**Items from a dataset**
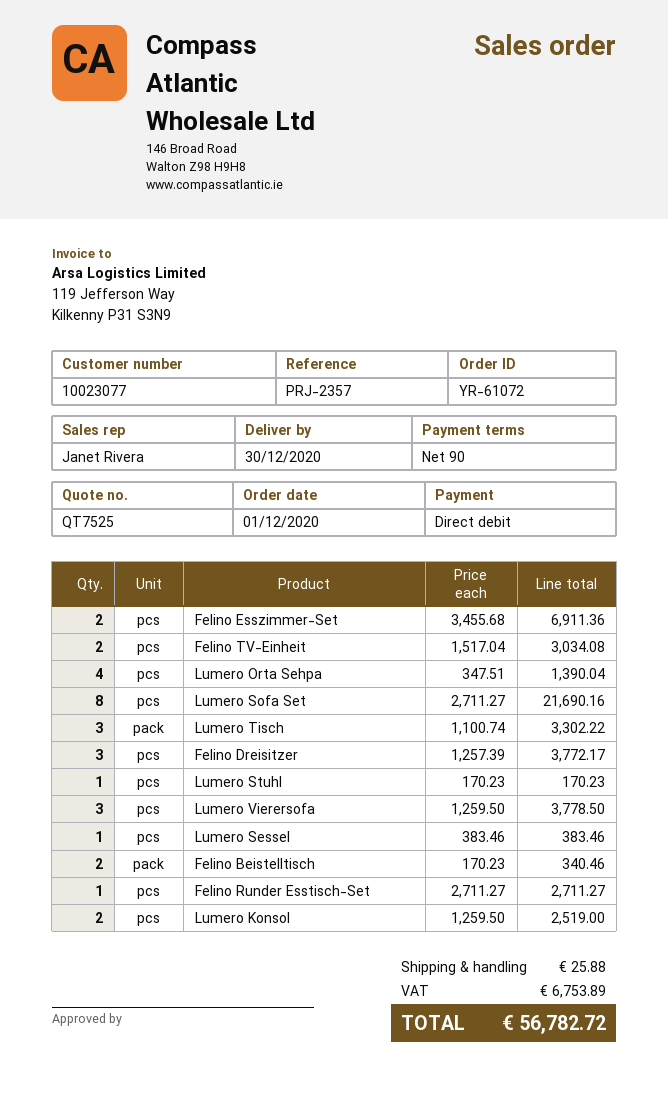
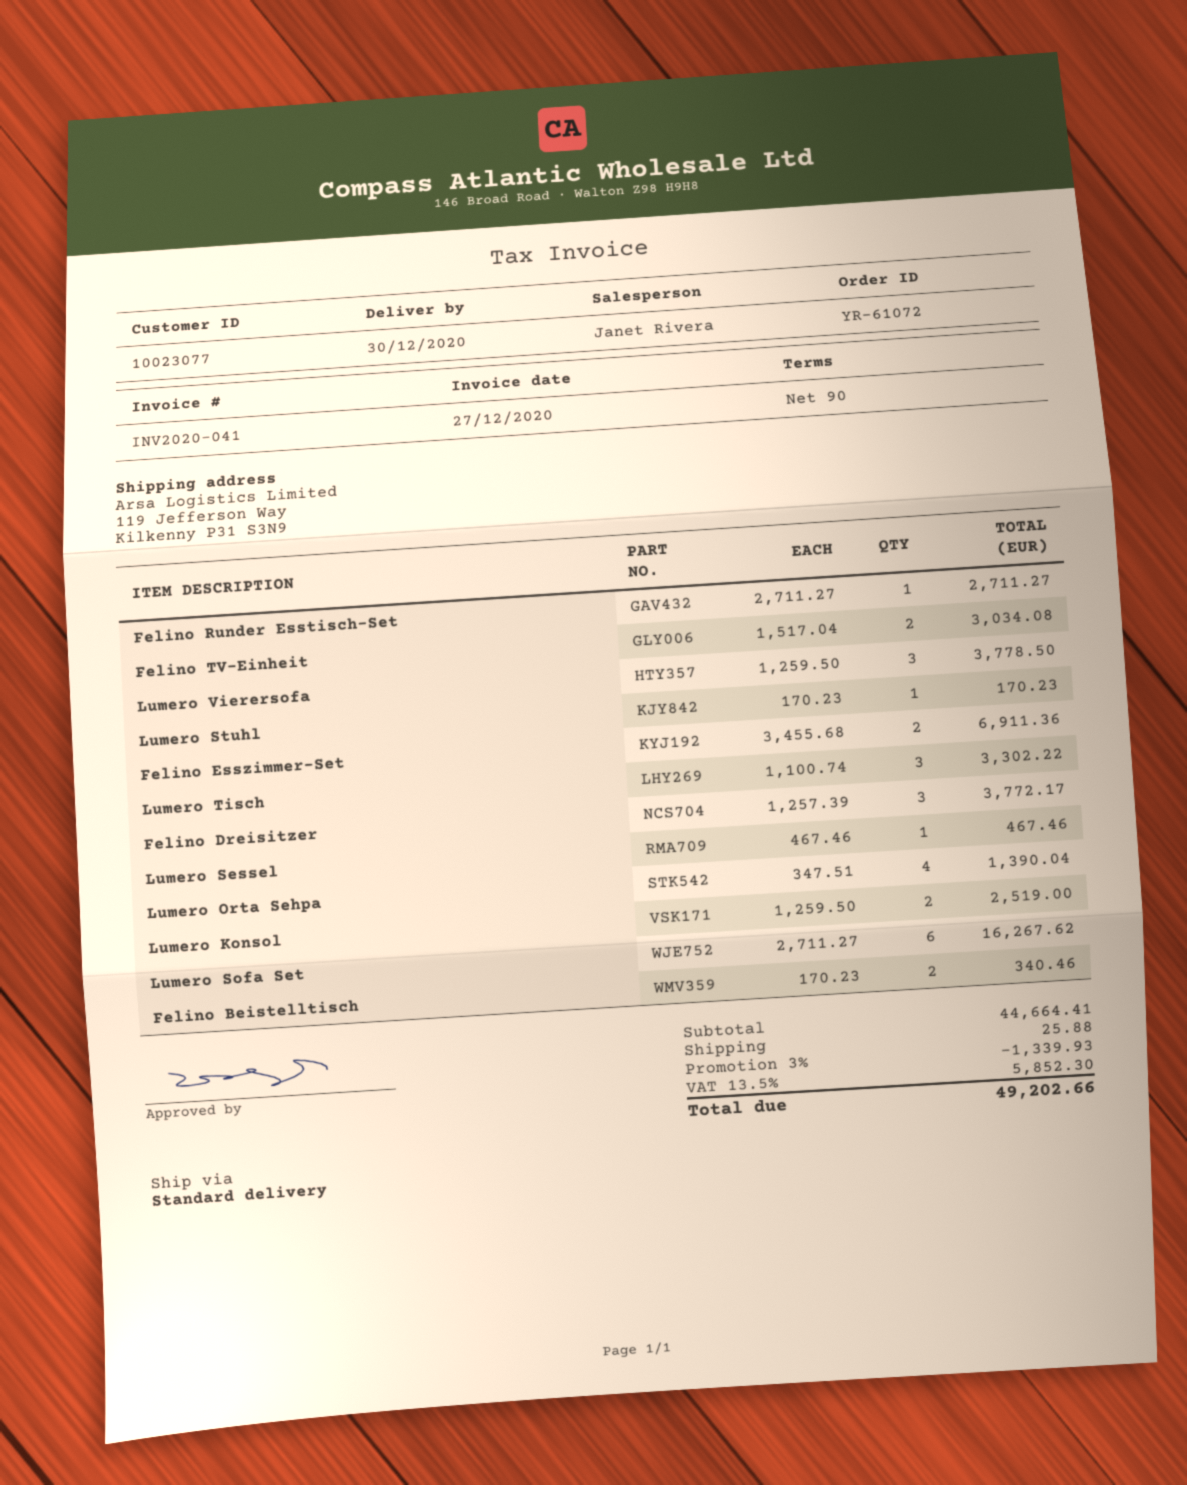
Lumero Sofa Set: 8 x 2711.27 = 21690.16 -> 6 x 2711.27 = 16267.62
Lumero Sessel: 1 x 383.46 = 383.46 -> 1 x 467.46 = 467.46
discount: none -> 3% = 1339.93
tax: 6753.89 -> 5852.30
total: 56782.72 -> 49202.66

**Exercise**
Each record above must be set down again unchanged, with its pictures left out.

**Answer area**
Lumero Sofa Set: 8 x 2711.27 = 21690.16 -> 6 x 2711.27 = 16267.62
Lumero Sessel: 1 x 383.46 = 383.46 -> 1 x 467.46 = 467.46
discount: none -> 3% = 1339.93
tax: 6753.89 -> 5852.30
total: 56782.72 -> 49202.66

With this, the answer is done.